The same chapter, God speaking to Moses, proscribes everything from beard clipping to cursing the deaf, from having unfair weights and measures to “letting thy cattle gender with a diverse kind”.

There’s also something about not going up and down bearing tales.

Some of us clearly are doomed.

THERE’S also something about regarding not those who have familiar spirits, nor seeking after wizards, a passage with which the Reverend Phil Clarke is doubtless well versed.

Mr Clarke, Darlington’s superintendent Methodist minister, is helping organise a Spirit Fest – a morning of merriment – outside Northlands Methodist church in North Road on the morning of October 31, Hallowe’en.

There’ll be a party tent (“faces painted, souls restored”), a puppet show, craft workshop, art exhibition, live music, prayer station.

The date, says the minister, is a happy coincidence. “It’s designed to put the church positively onto the street. We want to show that we’re alive and kicking and that the church isn’t as gloomy as people suppose.

“Hallowe’en has gone wrong. We have a far better story to tell than dabbling in darkness, or scaring old people out of their wits.”

AT the foot of its leader column, The Guardian has a little slot called “In praise of...” The Stokesley Stockbroker, whose recall of these Echo columns is far greater than their author’s, forwards last week’s encomium to Sir Frank Pick.

Pick was a draper’s son who attended St Peter’s School in York, became the first chief executive of London Underground and commissioned both the “bullseye” roundel and the diagrammatic route map – both of which survive.

St Peter’s still presents an annual design award in his memory, a prize never lifted by Ian Reeve, an old boy who is now the BBC’s North-East industrial correspondent.

“For some reason my yoghurt pots tied with string were never considered good enough,” he once recalled.

Alex Nelson, self-styled station master at Chester-le-Street and a man who really knows his way around the railways, is so taken with him that, off the waiting room, there’s the Sir Frank Pick Memorial Loo.

The Stockbroker remembered.
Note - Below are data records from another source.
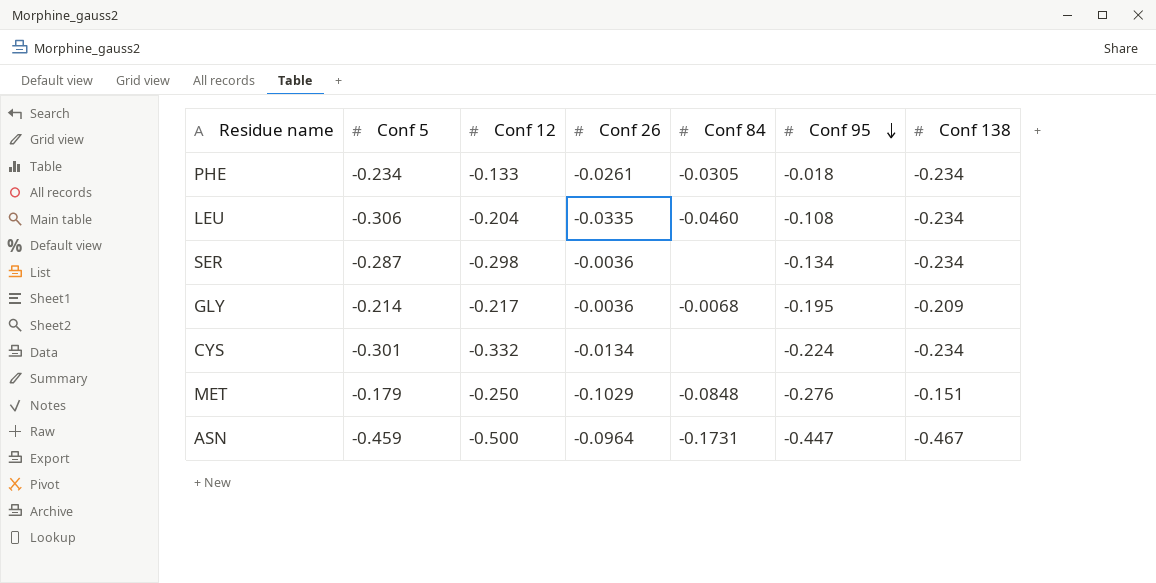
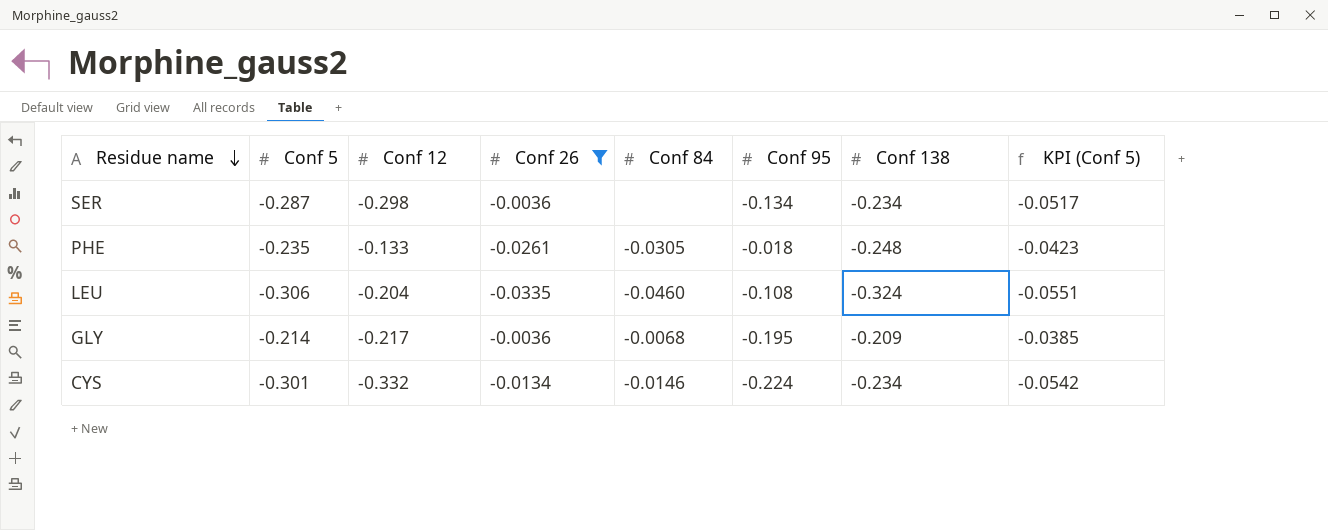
filter: none -> Conf 26 >= -0.0335
row order: Conf 95 descending -> Residue name descending
column KPI (Conf 5) | formula: none -> [Conf 5] * 0.18
PHE | Conf 5: -0.234 -> -0.235
PHE | Conf 138: -0.234 -> -0.248
LEU | Conf 138: -0.234 -> -0.324
CYS | Conf 84: none -> -0.0146

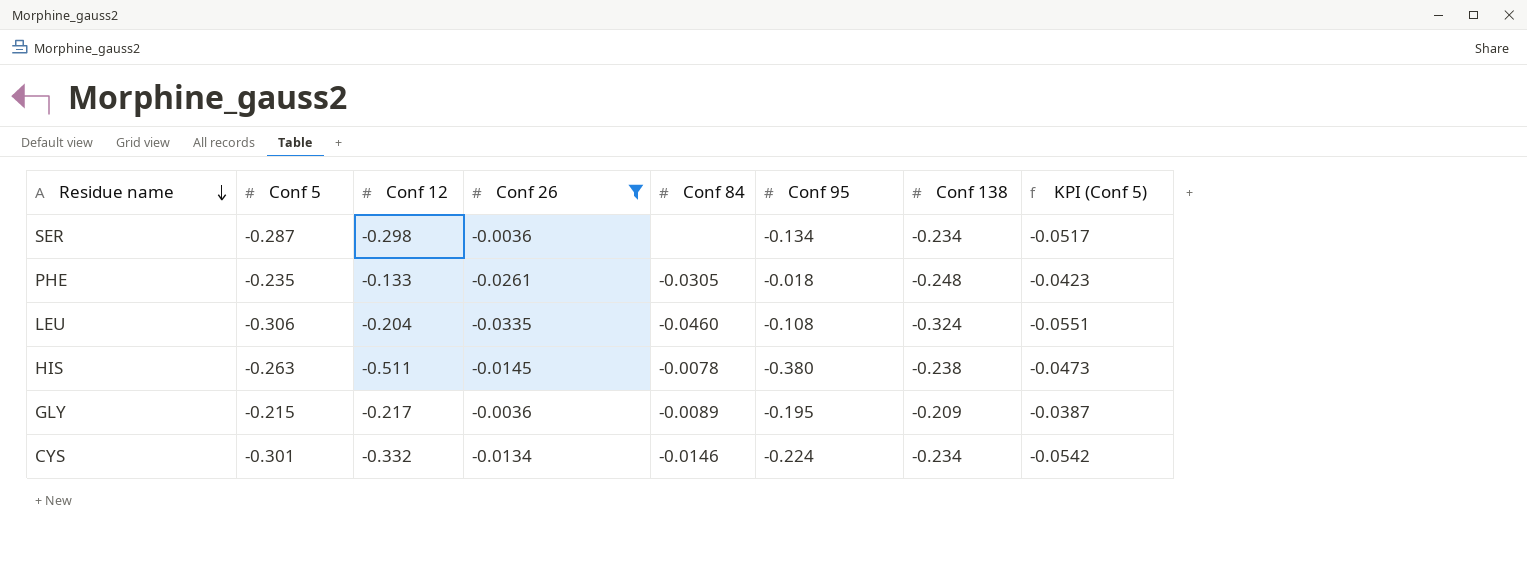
row HIS: none -> -0.263 | -0.511 | -0.0145 | -0.0078 | -0.380 | -0.238 | -0.0473
GLY | Conf 5: -0.214 -> -0.215
GLY | Conf 84: -0.0068 -> -0.0089
GLY | KPI (Conf 5): -0.0385 -> -0.0387

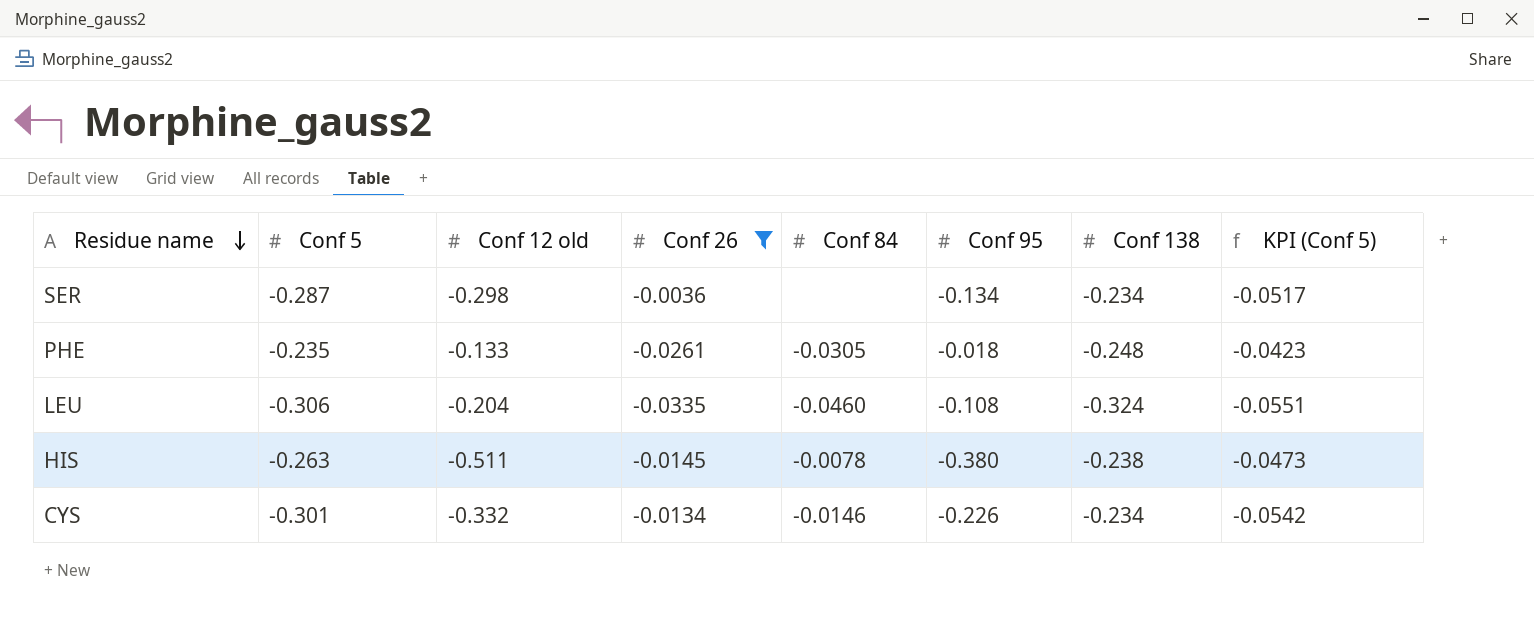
column name: Conf 12 -> Conf 12 old
row GLY: -0.215 | -0.217 | -0.0036 | -0.0089 | -0.195 | -0.209 | -0.0387 -> none
CYS | Conf 95: -0.224 -> -0.226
As always, he had something to go on.

...and finally, Michael Clark in Stockton notes a Pot Noodles commercial featuring a twirling fork “designed to facilitate the ingestion of this curious comestible”.

What particularly fascinates him, however, is that one of the attendant characters is a dead ringer for me – “except perhaps not as distinguished looking”.

A pot model, as it were. He shall be hearing from our solicitors.